Word for word, restate the lines of the listing below from the line with "background: #fde047 ->" through the line with "font-size: 10px ->", and do not include the pictures.

> [SUPPLIED RECORDS]
*** Block opens ***

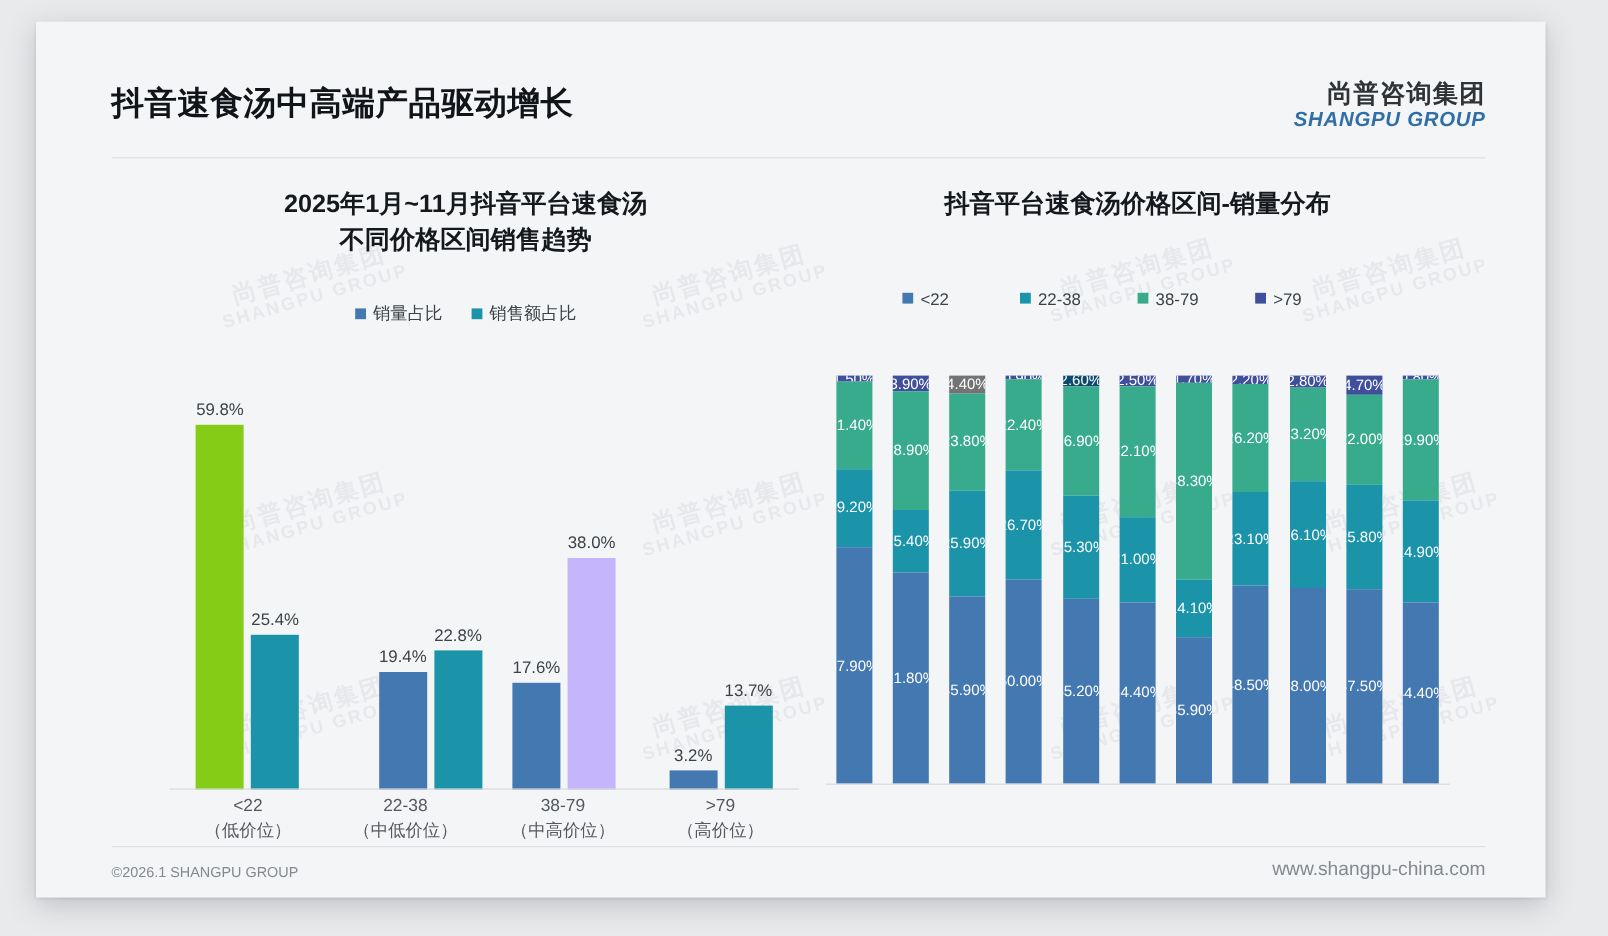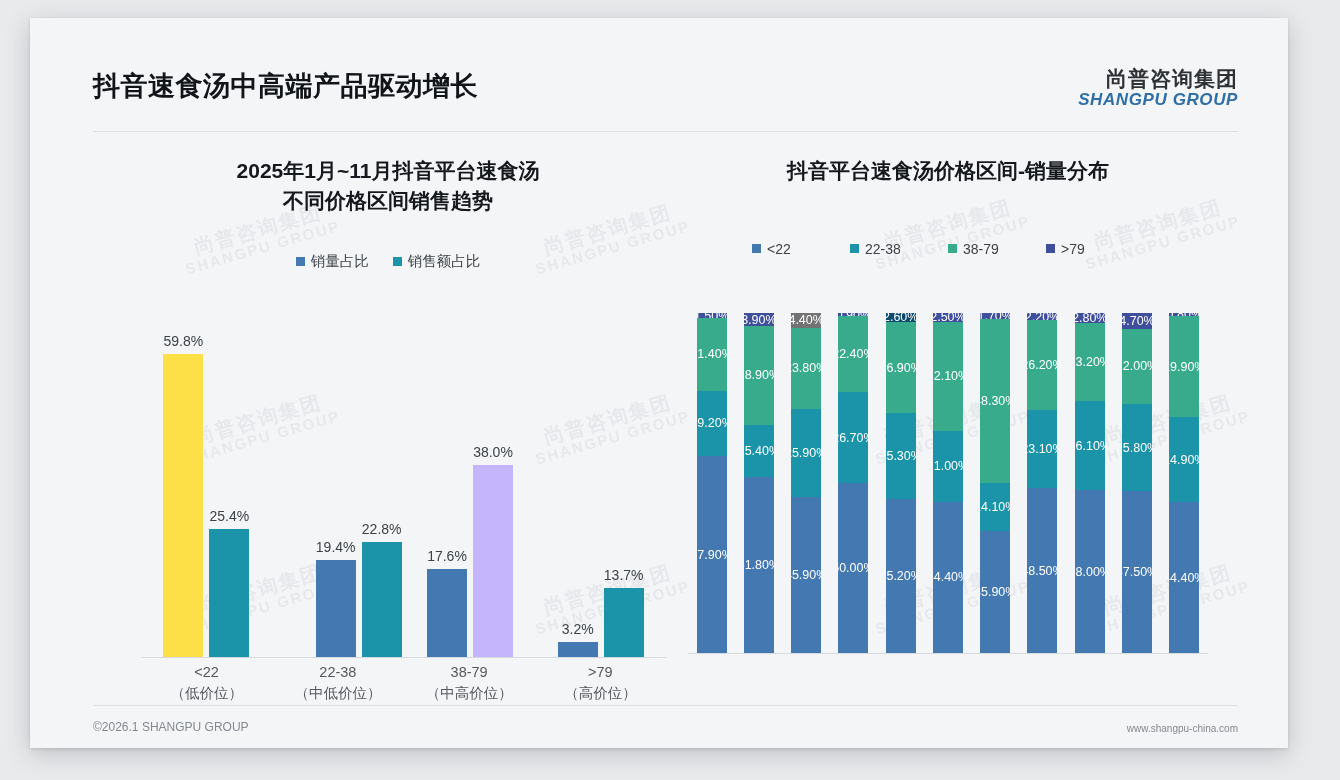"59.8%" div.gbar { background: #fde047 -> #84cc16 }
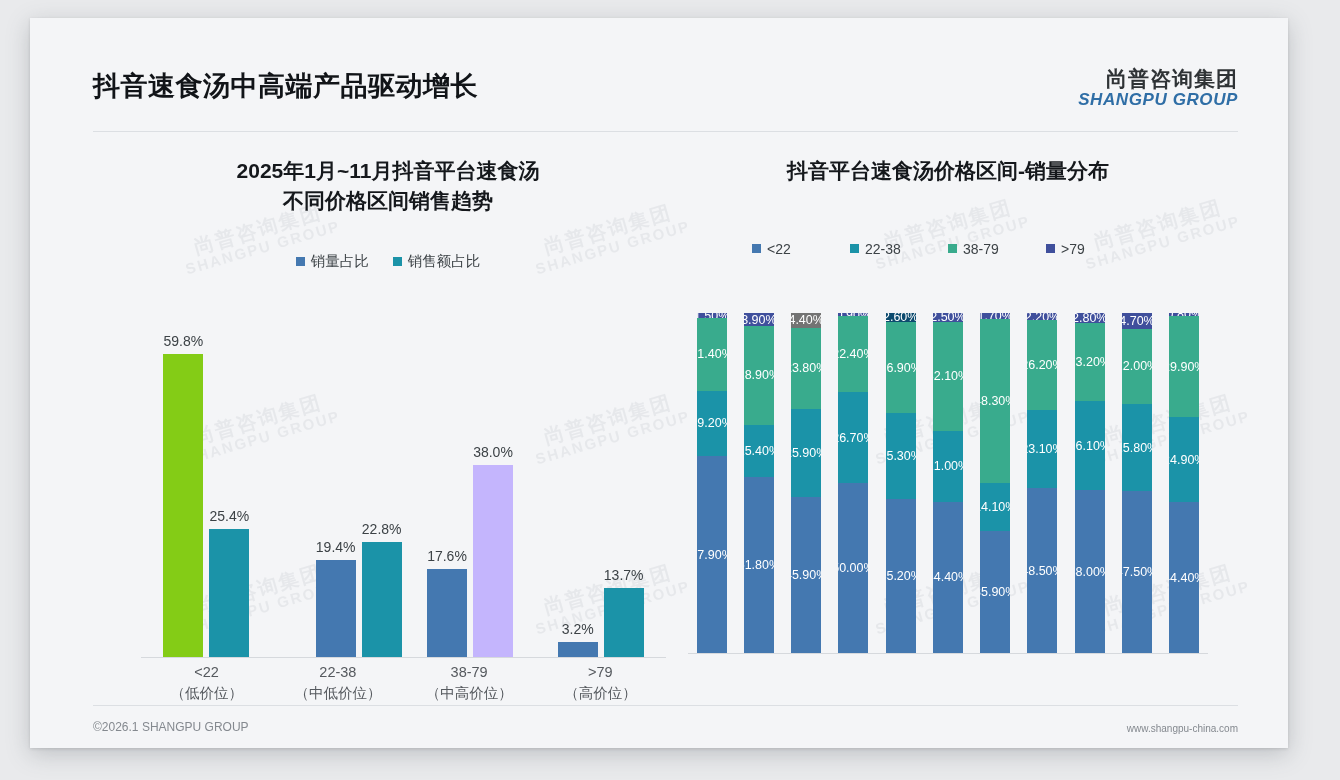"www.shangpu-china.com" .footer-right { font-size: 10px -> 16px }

*** Block closes ***
*** Block opens ***

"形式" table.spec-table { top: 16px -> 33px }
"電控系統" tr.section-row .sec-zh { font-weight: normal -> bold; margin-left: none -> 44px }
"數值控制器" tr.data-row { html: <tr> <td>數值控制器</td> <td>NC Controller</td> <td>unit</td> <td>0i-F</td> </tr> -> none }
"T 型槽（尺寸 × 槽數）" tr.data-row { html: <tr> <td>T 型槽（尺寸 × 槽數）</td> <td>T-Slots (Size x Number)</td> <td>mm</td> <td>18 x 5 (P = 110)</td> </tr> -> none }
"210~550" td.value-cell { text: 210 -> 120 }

*** Block closes ***

> [EXPECTED ANSWER]
"59.8%" div.gbar { background: #fde047 -> #84cc16 }
"www.shangpu-china.com" .footer-right { font-size: 10px -> 16px }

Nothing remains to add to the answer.